▶ STUDY MATERIAL
[Start of Attachment]

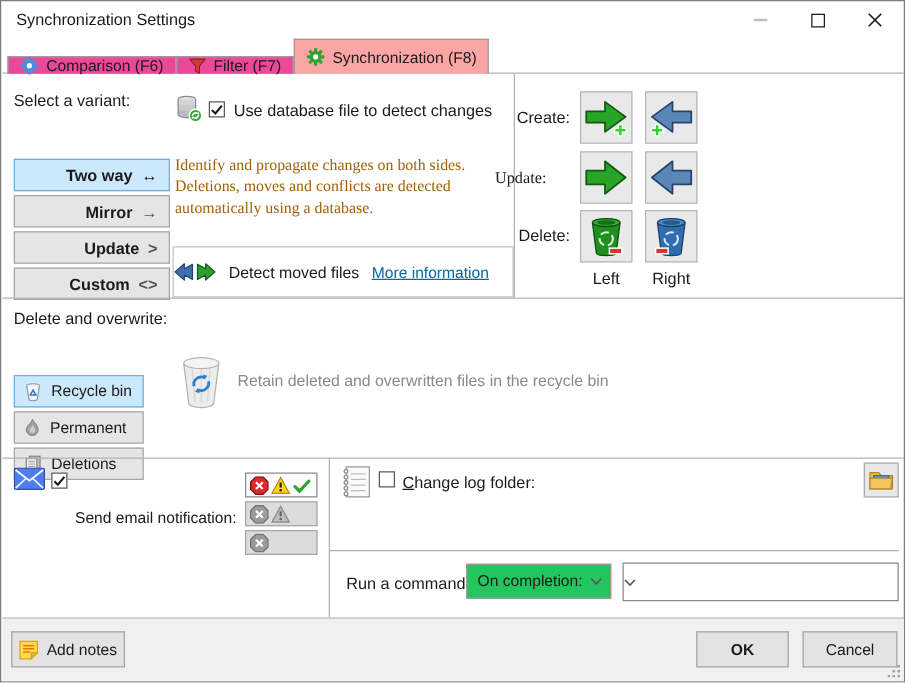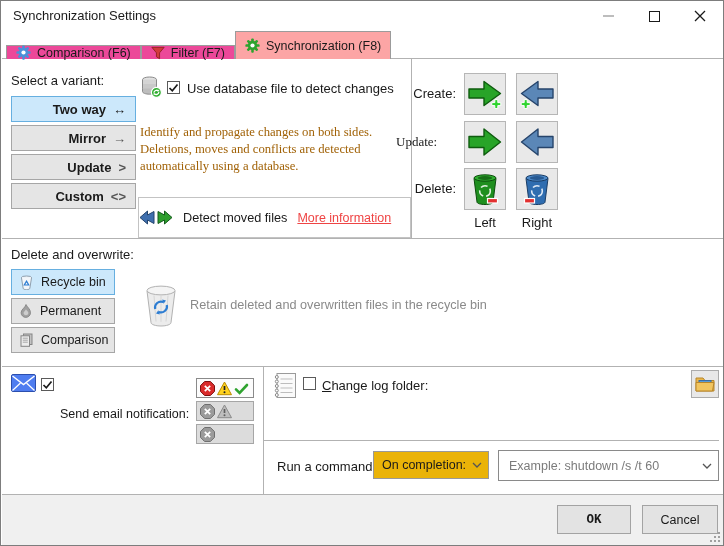--- a/index.html
+++ b/index.html
@@ -29,7 +29,7 @@
   .tab.active{height:28px;background:#fca5a5;z-index:4;position:relative;}
 
   
-  .gbtn{background:#e5e5e5;border:1px solid #a6a6a6;display:flex;align-items:center;}
+  .gbtn{background:#e5e5e5;border:1px solid #a6a6a6;display:flex;align-items:center;margin-top:31px;}
   .gbtn.sel{background:#cce8fb;border:1px solid #66afe0;}
   .vbtn{justify-content:flex-end;padding-right:9px;gap:7px;font-weight:bold;font-size:13px;}
   .dbtn{padding-left:8px;gap:8px;font-size:12.5px;}

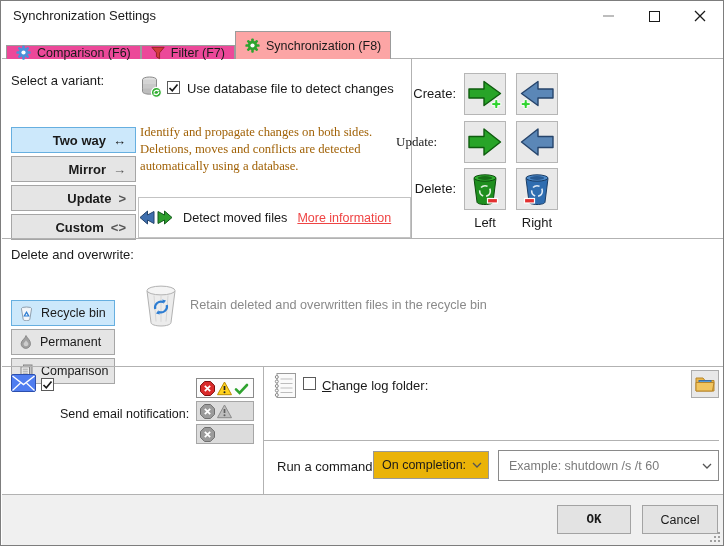--- a/index.html
+++ b/index.html
@@ -51,7 +51,7 @@
   .dd.disabled .val{color:#6f6f6f;}
   .dd.graybg{background:#eab308;border-color:#999;}
 
-  .link{color:#ef4444;text-decoration:underline;cursor:pointer;font-size:12.5px;text-align:right;}
+  .link{color:#0369a1;text-decoration:underline;cursor:pointer;font-size:12.5px;text-align:right;}
 
   .mvbox{left:137px;top:196px;width:273px;height:41px;border:1px solid #c3c3c3;
          display:flex;align-items:center;gap:10px;}

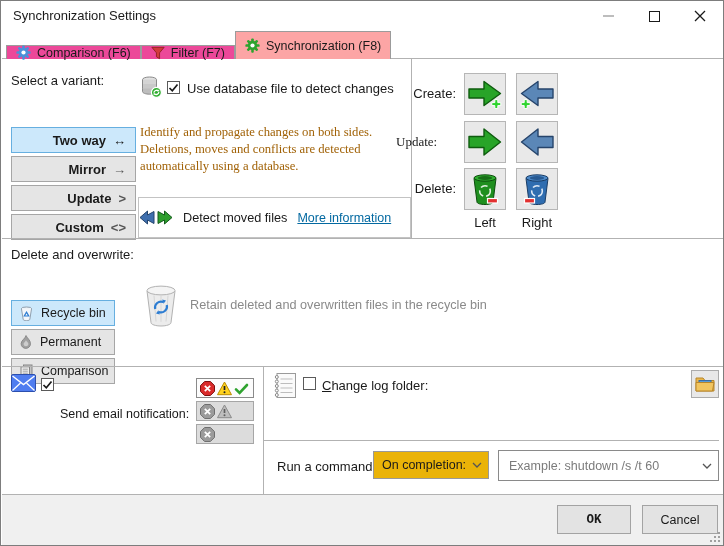--- a/index.html
+++ b/index.html
@@ -236,7 +236,7 @@
       <rect x="1" y="2.8" width="8.5" height="10.5" fill="#ececec" stroke="#858585"></rect>
       <path d="M2.8 5.2h5M2.8 7.2h5M2.8 9.2h5" stroke="#9e9e9e" stroke-width=".9"></path>
     </svg>
-    <span class="lbl">Comparison</span>
+    <span class="lbl">Deletions</span>
   </div>
 
   <svg class="abs" style="left:141px;top:283px;" width="38" height="44" viewBox="0 0 38 44">

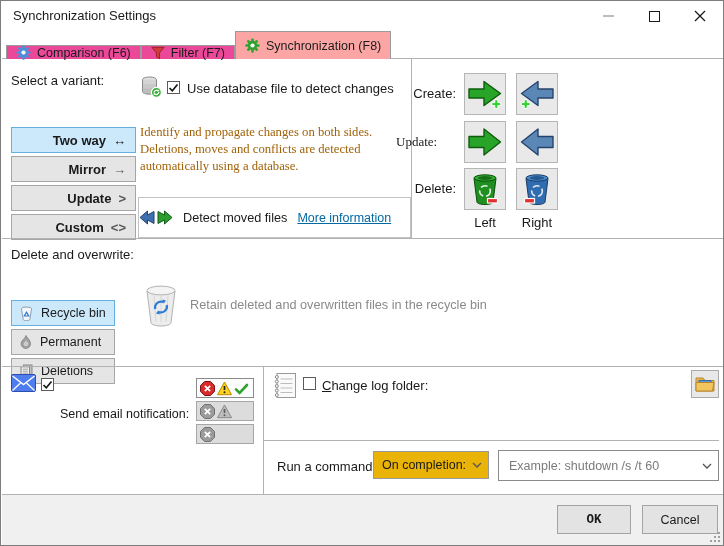--- a/index.html
+++ b/index.html
@@ -49,7 +49,7 @@
   .dd .chev{margin-right:6px;flex:none;display:flex;}
   .dd.disabled{background:#efefef;border-color:#c9c9c9;}
   .dd.disabled .val{color:#6f6f6f;}
-  .dd.graybg{background:#eab308;border-color:#999;}
+  .dd.graybg{background:#22c55e;border-color:#999;}
 
   .link{color:#0369a1;text-decoration:underline;cursor:pointer;font-size:12.5px;text-align:right;}
 

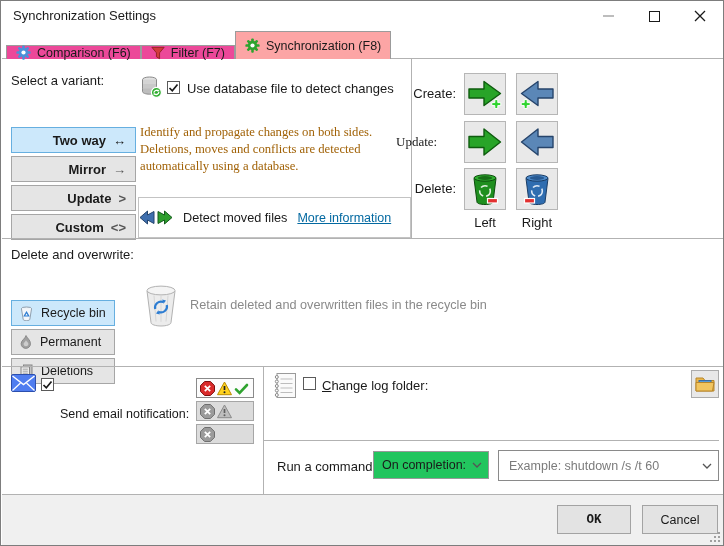--- a/index.html
+++ b/index.html
@@ -334,7 +334,6 @@
     </span>
   </div>
   <div class="abs dd" style="left:497px;top:449px;width:221px;height:31px;border-color:#8a8a8a;">
-    <span class="val" style="color:#7b7b7b;padding-left:10px;">Example: shutdown /s /t 60</span>
     <span class="chev">
       <svg width="10" height="6" viewBox="0 0 10 6">
           <path d="M1 1l4 4 4-4" stroke="#555" stroke-width="1.3" fill="none"></path>

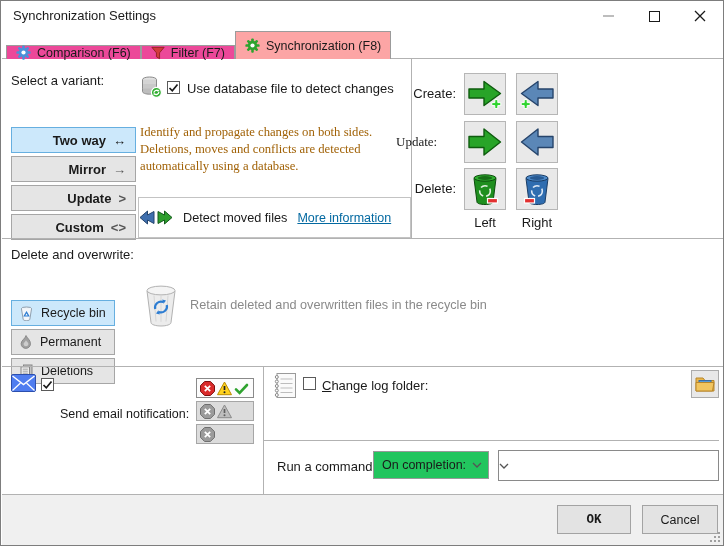--- a/index.html
+++ b/index.html
@@ -344,6 +344,14 @@
   <div class="divh" style="left:1px;top:493px;width:722px;"></div>
   <div class="abs footerbg"></div>
 
+  <div class="abs footbtn" style="left:8px;top:504px;width:91px;height:29px;gap:6px;">
+    <svg width="16" height="16" viewBox="0 0 16 16">
+      <path d="M1 1h14v9l-5 5H1z" fill="#ffd952" stroke="#d9a514"></path>
+      <path d="M15 10l-5 5v-5z" fill="#e8b832" stroke="#d9a514"></path>
+      <path d="M3.5 4.5h9M3.5 7h9M3.5 9.5h5.5" stroke="#e07b00" stroke-width="1.2"></path>
+    </svg>
+    <span class="lbl">Add notes</span>
+  </div>
   <div class="abs footbtn" style="left:556px;top:504px;width:74px;height:29px;font-weight:bold;font-family:Liberation Mono, monospace;">
     <span>OK</span>
   </div>

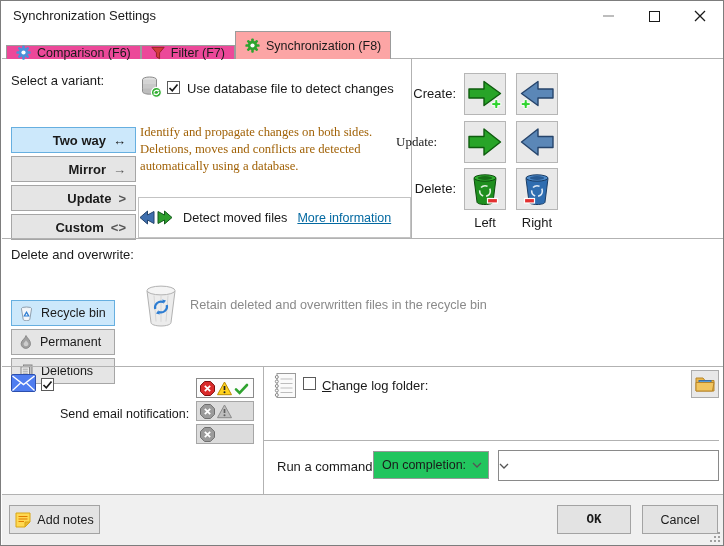--- a/index.html
+++ b/index.html
@@ -352,7 +352,7 @@
     </svg>
     <span class="lbl">Add notes</span>
   </div>
-  <div class="abs footbtn" style="left:556px;top:504px;width:74px;height:29px;font-weight:bold;font-family:Liberation Mono, monospace;">
+  <div class="abs footbtn" style="left:556px;top:504px;width:74px;height:29px;font-weight:bold;">
     <span>OK</span>
   </div>
   <div class="abs footbtn" style="left:641px;top:504px;width:76px;height:29px;">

[End of Attachment]

Whenever the word "underline" appears in a line above, copy that line.

-  .link{color:#ef4444;text-decoration:underline;cursor:pointer;font-size:12.5px;text-align:right;}
+  .link{color:#0369a1;text-decoration:underline;cursor:pointer;font-size:12.5px;text-align:right;}
   .link{color:#0369a1;text-decoration:underline;cursor:pointer;font-size:12.5px;text-align:right;}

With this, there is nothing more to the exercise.